Fast forward to March, we are now five months or so into this process and I am on my way to do something in an office building that would certainly land me behind bars under any other circumstance. I was met in the lobby by a very nice nurse who asked me to follow her, " to a nice quiet area". I did my best to hide the fact that I was a completely nervous, embarrassed mess but I think the JuJuBee sized Hives decorating every square inch of my flop sweat drenched face may have given me away. Ok, maybe it was not quite that bad, but I was definately a wreck. As we traversed a serpentine-like labyrinth of hallways and doors we passed through a corridor labled "Area of Sanctuary" (I kid you not) and into the room where I was to do what had to be done. "The room is all yours, take all the time you need, when you are done place the container in this paper bag and bring it up front", she said as she locked the industrial weight door behind her. While I applaud their effort to provide a quiet, secure, comfortable area, I'm not sure that the vision was necessarily fully realized. Imagine the living room set from a bad bachelor pad, complete with faux leather couch, particle board varnished end table, big red "touch lamp" and a plastic rubber tree plopped down in the middle of the Nurses office from your Grammar School and you will start to get the visual. Sterile white floors and walls, harsh flourescent lighting, the standard white "doctor's office" cabinets and shelves and that awful, torturous, mind numbing ticky tocky, steel and glass wall clock whose metronomic thuds served as a constant cruel reminder of every passing second.

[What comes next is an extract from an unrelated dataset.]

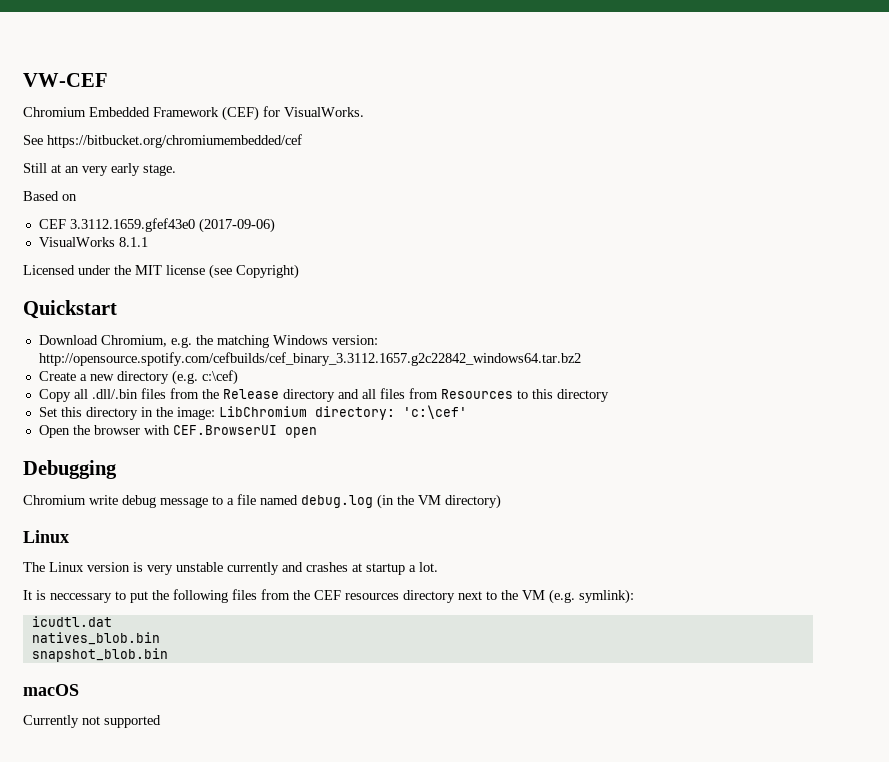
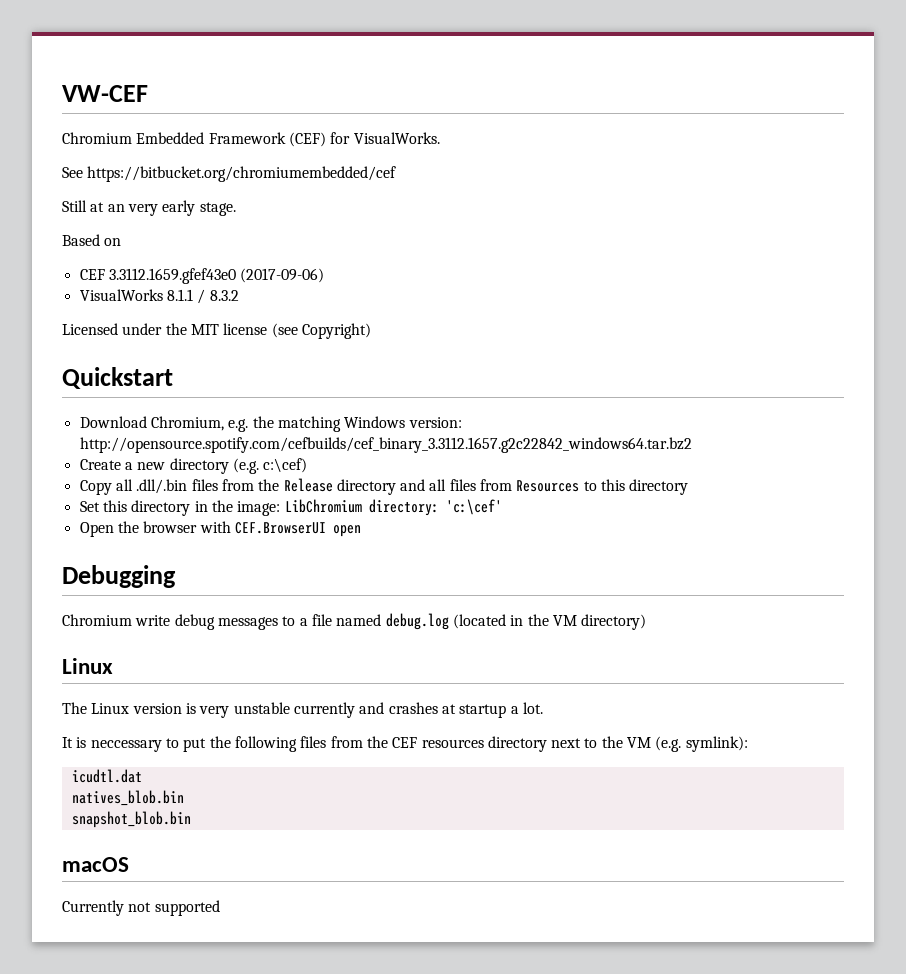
- VisualWorks 8.1.1
+ VisualWorks 8.1.1 / 8.3.2
- Chromium write debug message to a file named debug.log (in the VM directory)
+ Chromium write debug messages to a file named debug.log (located in the VM directory)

I spent a few fleeting seconds laughing/crying about where life had taken us (I don't think Dr. Seuss had this in mind when he wrote "Oh, The Places You'll Go") and pondered whether my shoe laces were strong enough to fashion a noose (damn physics, kidding...) and then began "exploring" the room in an attempt to mellow out a little. I am not a germaphobe by any stretch of the imagination but the thought of all the "whos" and "whats" that had taken place in that room made me really not want to touch anything. Behind the small television set on the counter I discovered a small pile of "inspirational materials" that, again, I was just too horrified to actually peruse :).

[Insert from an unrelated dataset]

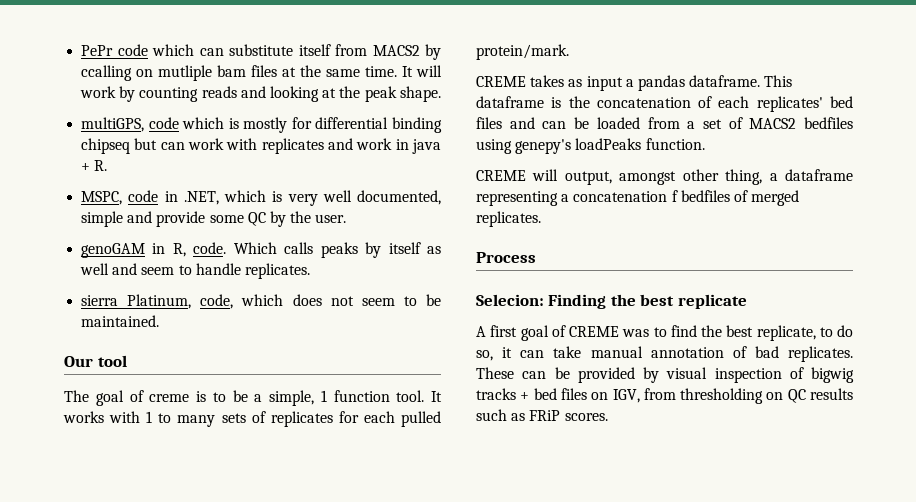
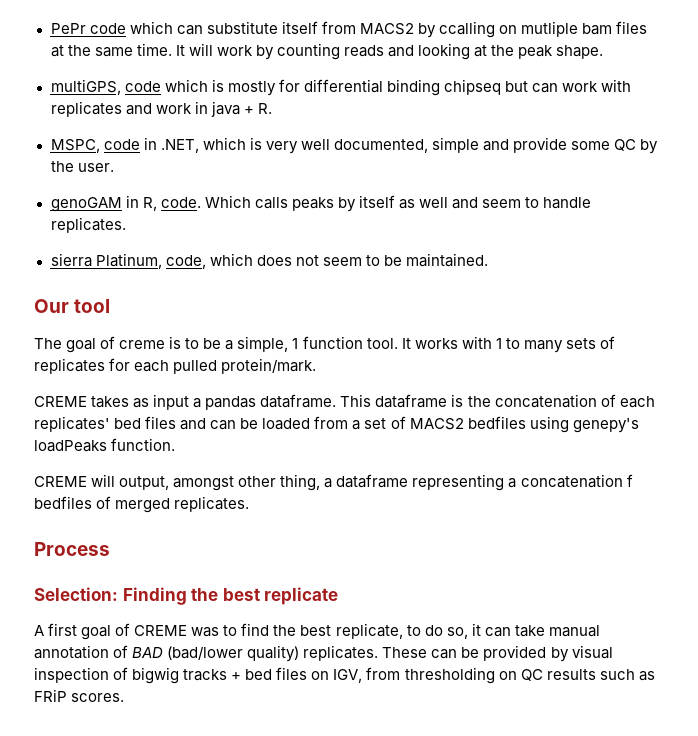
- Selecion: Finding the best replicate
+ Selection: Finding the best replicate
- A first goal of CREME was to find the best replicate, to do so, it can take manual annotation of bad replicates.
+ A first goal of CREME was to find the best replicate, to do so, it can take manual annotation of BAD (bad/lower quality) replicates.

Enough time had passed and I decided it was now or never. I decided to extinguish the blinding flourescent lights and give things a go. I tried, and tried, and tried but then I'd think, "oh no, did she lock the door"? Then I'd try and try and try and think about elementary school lice inspections with Nurse Martin, this room even SMELLED the same. One more time I said, and... "arrgh, that friggin clock!!", "ok I can do this" and then, "ding ding ding" text message from my wife, "I love you baby, I'm with you". Such a beautiful, sweet, poorly timed sentiment. Phone turned off, iPod earbuds in place, visual images of Grammar school public health screenings gone...45 minutes later... off for the walk of shame part two, paper bag in hand.

4 comments:

Dramalish said...

Hello!
Directed here from Lost and Found... It's nice to see a male perspective on IF.
My husband was DX with non-ob. azoo about 5 years ago. It sucks, no question.
Our path to parenthood included donor sperm, and we now have a beautiful 3 year old daughter who rules our universe.
Best of luck to you... I'll be reading. :)
-D.

I blog at "So Blessed I Could I Scream" http://babyquestblog.blogspot.com

noswimmers said...

I just came across your blog via Stirrup Queens, and I have to say that you and my hubby could quite possibly be azoo soulmates! LOVE the "poorly timed sentiments" from your wife. I've probably done the same to my poor hubby. Then again I've also been his porn mule. Ahh, lovely male factor infertility.

I look forward to reading your story!

Shelby said...

Here from Lost and Found. So far, loving your blog! Your initial descriptions brings me back several years ago when my husband and I were first diagnosed. It was such a scary, confusing time and like you, we had no idea what all the acronyms meant and are now far too well versed. Your post about leaving a sample also reminded me of my hubby's post:

http://www.waitingforourpod.com/
2009/05/07/a-day-in-the-life-of-male
-infertility/


Looking forward to reading more!

'Murgdan' said...

Oh the places you'll go is right...who would have ever imagined. Here from LFCA...welcome to the blogosphere!